Un jour, il n’y eut plus grand monde – 13

Ils étaient tous en train de passer tranquillement la soirée dans la grande salle des tableaux classiques du Museum of Fine Arts de la ville.

Steve et Lucas râlaient parce qu’il n’y avait pas de télévision pour regarder encore, « Kiss and kill ». (De toutes façons, Charlotte eut mis son véto).

Geronimo râlait parce qu’il avait du se laver, ce qu’il n’avait pas fait – ou très partiellement – depuis un an.

Charlotte râlait car elle avait du recommencer à se tricoter un doudou.

La grande araignée semblait assoupie.

Mrs Tiggy-Winckle râlait intérieurement, car, dans Les Provinciales de Pascal – son livre de chevet – elle avait lu des phrases difficiles à appréhender : « Je ne vois pas comment il se pourrait faire que ce qui paraît permis dans la spéculation, ne le fut pas dans la pratique, puisque ce qu’on peut faire dans la pratique dépend de ce qu’on trouve permis dans la spéculation, et que ces choses diffèrent l’une d’autre  que comme l’effet de la cause. D’où il s’ensuit qu’on peut en sureté de conscience suivre dans la pratique les opinions probables dans la spéculation. » (Escobar, jésuite).

Elle avait nettement préféré le passage sur les grenouilles : « C’est ainsi que Dieu, qui est juste, donne aux grenouilles de la satisfaction de leur chant. » (François Garasse, jésuite). La nature de Dieu lui posait un problème qu’elle repoussa à plus tard.

Après les dramatiques événements de la journée, il était apparu raisonnable de ne pas retourner dans le centre commercial, en raison du danger que représentaient les hommes en scaphandres.

Mrs Tiggy-Winckle les avait conduit à une heure de là, en pickup, au Museum of Fine Arts, un bunker en béton à la géométrie improbable.

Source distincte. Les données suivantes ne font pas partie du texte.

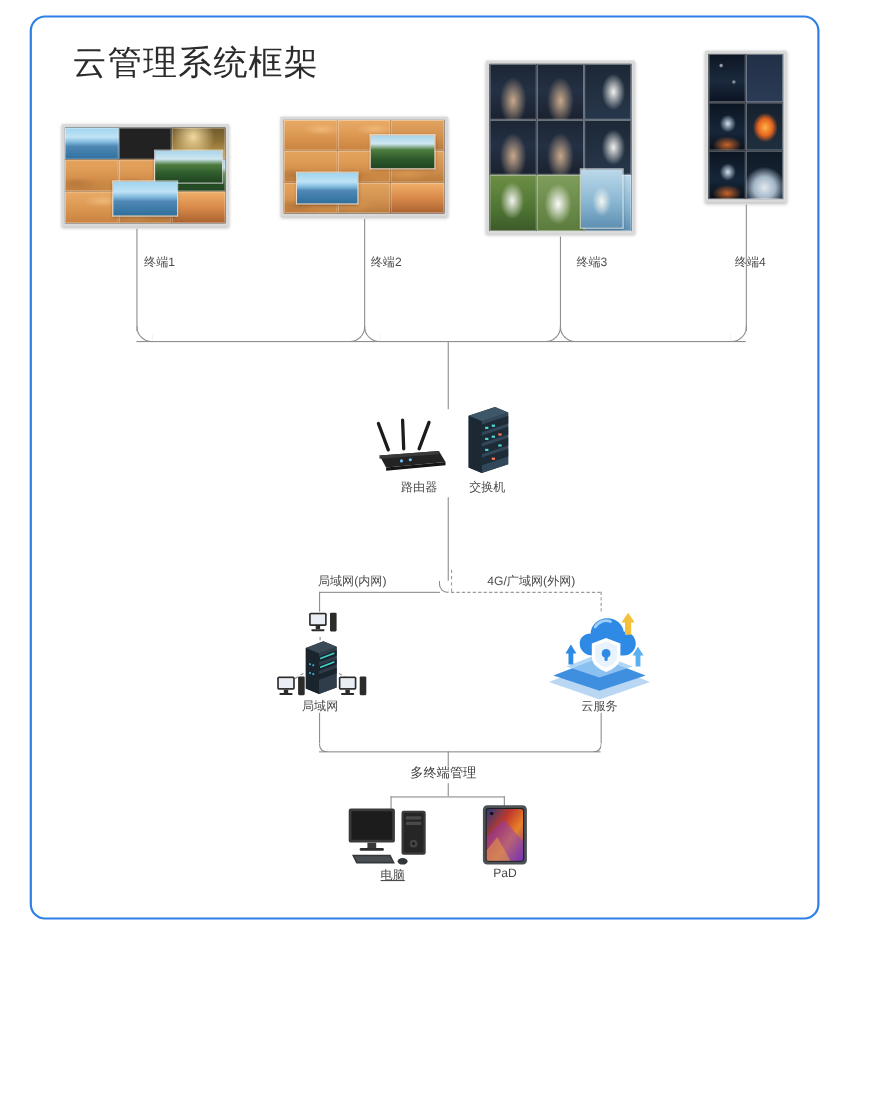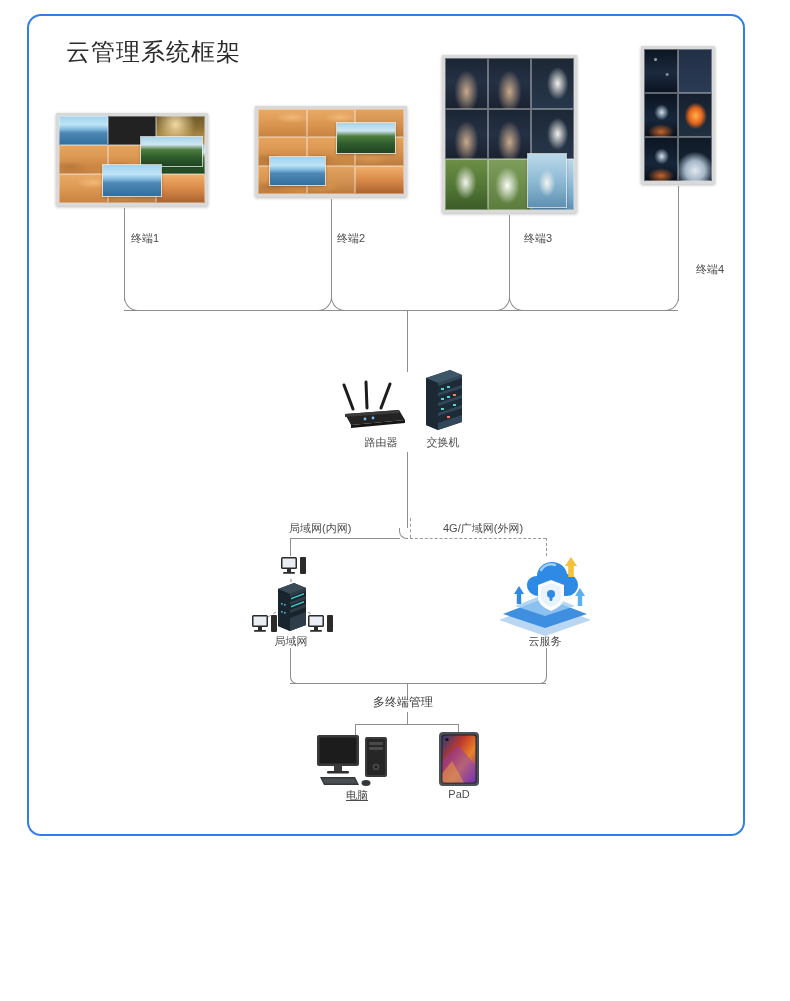--- a/index.html
+++ b/index.html
@@ -10,7 +10,7 @@
   .frame{position:absolute;left:27px;top:14px;width:718px;height:822px;
          border:2px solid #2f7fe8;border-radius:14px;box-sizing:border-box;background:#fff;}
 
-  .title{position:absolute;left:66px;top:36px;font-size:24px;color:#2b2b2b;
+  .title{position:absolute;left:66px;top:36px;font-size:31px;color:#2b2b2b;
          letter-spacing:1px;white-space:nowrap;}
 
   

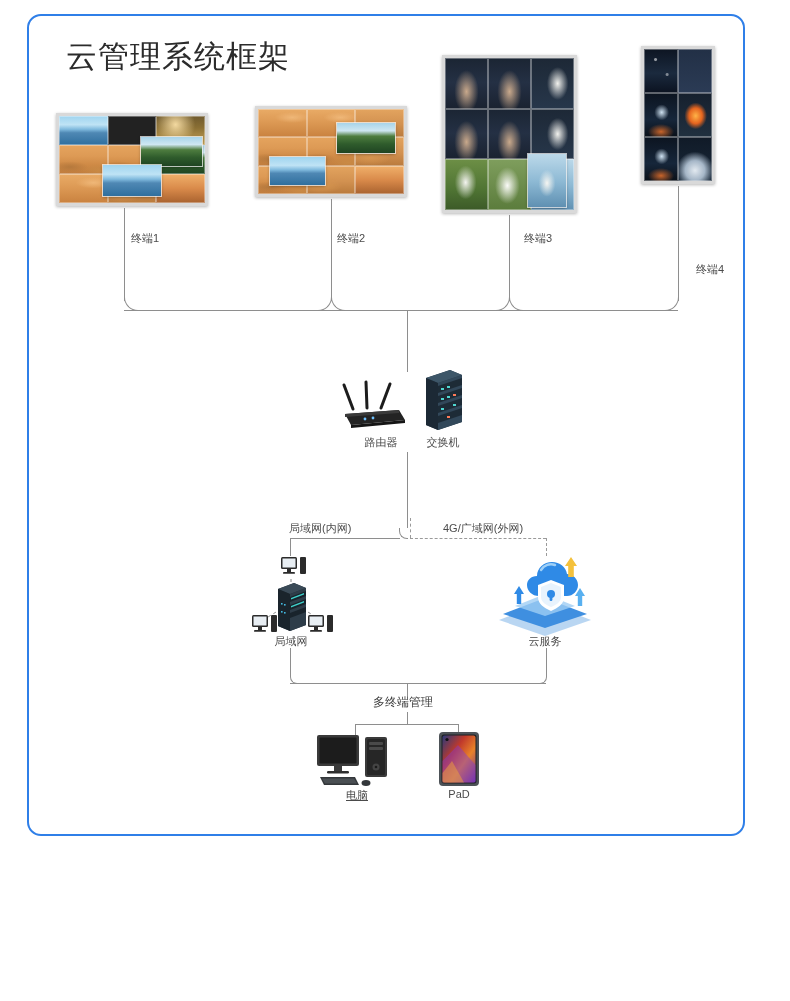--- a/index.html
+++ b/index.html
@@ -176,7 +176,7 @@
     </div>
   </div>
   <div class="vline" style="left:678px;top:186px;width:1px;height:115px;"></div>
-  <div class="tlabel" style="left:696px;top:231px;margin-top:31px;">终端4</div>
+  <div class="tlabel" style="left:668px;top:231px;">终端4</div>
 
   <div class="hline" style="left:124px;top:310px;width:554px;height:1px;"></div>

Quelques incursions alentour leur avaient permis de trouver des provisions intactes, dont Charlotte avait fait la liste : du blé, du riz blanc, du maïs, du sucre, des haricots rouges, des flocons d’avoines, des pâtes, des flocons de pommes de terre, des pommes séchées, du lait en poudre et des carottes déshydratées.

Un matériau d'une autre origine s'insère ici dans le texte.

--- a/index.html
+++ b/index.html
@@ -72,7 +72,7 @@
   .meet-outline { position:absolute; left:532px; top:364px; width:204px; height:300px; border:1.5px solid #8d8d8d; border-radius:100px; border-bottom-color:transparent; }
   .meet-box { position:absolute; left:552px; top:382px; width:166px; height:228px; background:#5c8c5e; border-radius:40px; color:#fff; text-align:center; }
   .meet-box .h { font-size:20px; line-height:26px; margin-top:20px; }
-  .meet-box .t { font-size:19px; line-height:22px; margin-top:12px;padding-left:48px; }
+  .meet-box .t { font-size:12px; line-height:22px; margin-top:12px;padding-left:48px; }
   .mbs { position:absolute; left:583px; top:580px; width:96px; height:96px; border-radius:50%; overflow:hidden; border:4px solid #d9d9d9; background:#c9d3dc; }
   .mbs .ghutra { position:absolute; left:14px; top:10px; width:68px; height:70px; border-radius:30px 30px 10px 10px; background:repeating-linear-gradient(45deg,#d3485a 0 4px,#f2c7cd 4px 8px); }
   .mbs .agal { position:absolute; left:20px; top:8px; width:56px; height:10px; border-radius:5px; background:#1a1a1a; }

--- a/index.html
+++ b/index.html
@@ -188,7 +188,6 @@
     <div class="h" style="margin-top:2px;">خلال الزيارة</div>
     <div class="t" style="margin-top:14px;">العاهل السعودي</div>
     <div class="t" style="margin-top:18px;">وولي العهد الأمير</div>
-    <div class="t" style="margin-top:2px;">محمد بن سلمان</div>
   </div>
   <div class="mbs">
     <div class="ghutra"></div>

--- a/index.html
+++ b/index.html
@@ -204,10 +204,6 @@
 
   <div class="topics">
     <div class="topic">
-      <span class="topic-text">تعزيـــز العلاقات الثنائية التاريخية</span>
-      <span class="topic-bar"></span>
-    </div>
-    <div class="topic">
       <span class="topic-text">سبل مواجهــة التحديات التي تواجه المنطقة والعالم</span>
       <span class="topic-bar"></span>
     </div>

Et, cerise sur le gâteau, le musée avait une importante réserve d’eau. Mrs Tiggy-Winckle avait réussi, après un long conciliabule avec Geronimo (et beaucoup de « m’bnon »), à lui faire prendre une douche, dans les appartements du conservateur du musée.

Escobar y Mendoza Antonio

Escobar y Mendoza Antonio, jésuite et casuiste espagnol, 1589-1669, en proie à un fou-rire inextinguible.